Ahora nos centramos en el extremo armónico opuesto: la penumbra y austeridad de la vida monástica en una ermita retirada del mundo.
Mi vista se pierde en la obra de Jan Brueghel, “Paisaje con San Fulgencio”. Alejado del “ruido” de la tranquila población mediterránea que divisamos en el horizonte, e inmerso en la abundante vegetación que le protege, el venerable ermitaño nos recibe sorprendido
en la entrada de su gruta. Está sentado sobre un banco de piedra que tiene por respaldo ese robusto y frondoso árbol, bajo el que florecen alegres florecillas.
Vistiendo un rudo y sencillo hábito, cabellos y larga barba, sin calzado en los pies, este anacoreta es la personificación de la gravedad extrema. Ha decidido varonilmente vivir sólo para lo que es profundo, verdadero y eterno. Noble simplicidad, espíritu de renuncia a todo cuanto es de la Tierra, pobreza material, en fin, iluminada por los reflejos sobrenaturales de la más alta riqueza espiritual.
Al adentrarnos en esa segunda escena, en la que vemos a otro religioso encender con calma, ante la Virgen, las velas del altar donde va a celebrarse la Santa Misa, se siente la humedad y el frescor de la tierra. El recogimiento nos envuelve y un elocuente silencio habla a borbotones en nuestro interior.
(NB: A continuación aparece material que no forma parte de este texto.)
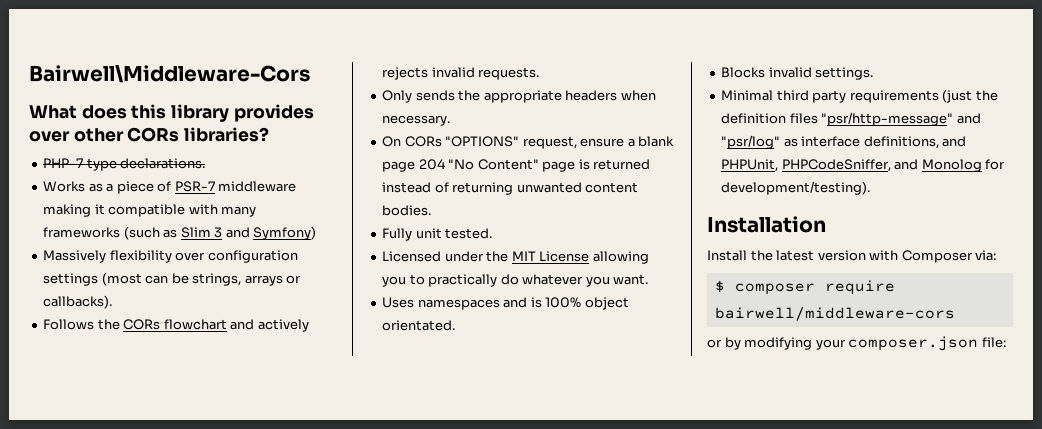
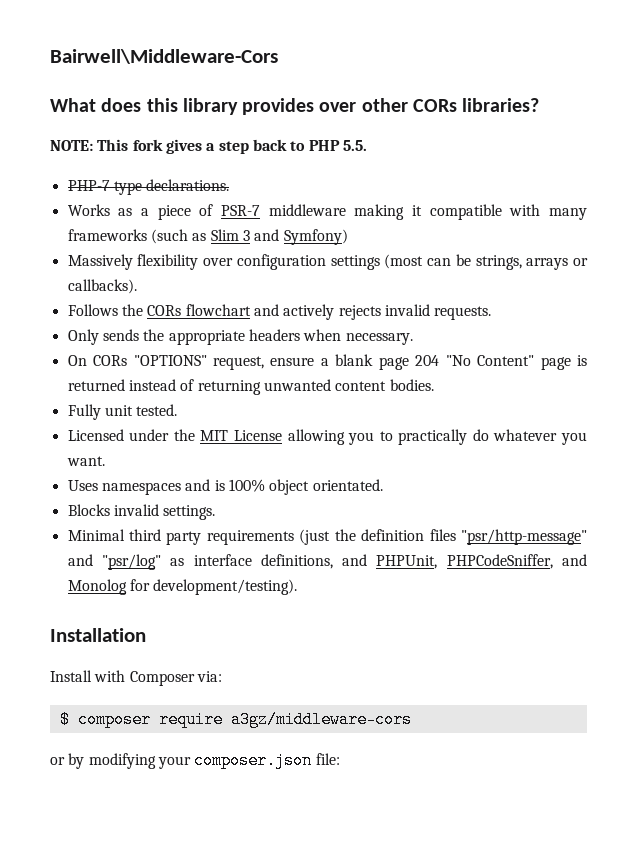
(270, 134) none -> [50,139,367,154] // NOTE: This fork gives a step back to PHP 5.5.
[750,250,866,261] the latest version -> (92, 676) none
[714,307,955,321] bairwell/middleware-cors -> [230,711,412,728] a3gz/middleware-cors

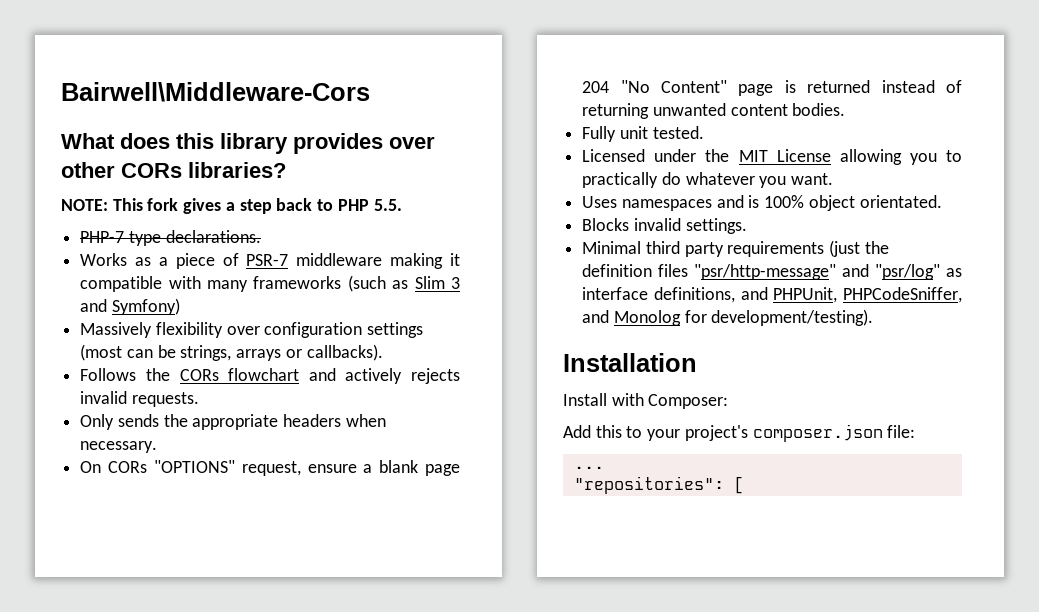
[129,671,222,686] [59,711,412,728] [50,753,191,769] Composer via: // $ composer require a3gz/middleware-cors // or by modifying your -> [648,394,729,409] [563,425,748,441] Composer: // Add this to your project's
(340, 759) none -> [573,466,604,469] [573,476,744,494] // ... // "repositories": [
Yo también me quedo en silencio para dejarte disfrutar a gusto de la escena. ¿No es verdad que respiras aquí el aire fresco y puro de un mundo en orden, sosegado y fraternal, muy distinto del nuestro?
* * *
San Fulgencio, nació en el seno de una familia noble de Cartago en el año 468. Renunció a su puesto de funcionario público en el gobierno de Roma, como procurador de Bizacena (lo que hoy es Túnez), para hacerse eremita. Pero más tarde, conocido por sus dotes como predicador, teólogo y polemista, le reclamaron para ocupar el obispado de la ciudad de Ruspe, en el norte de África, y así combatir los errores arrianos y semipelagianos que infectaban la Iglesia de entonces.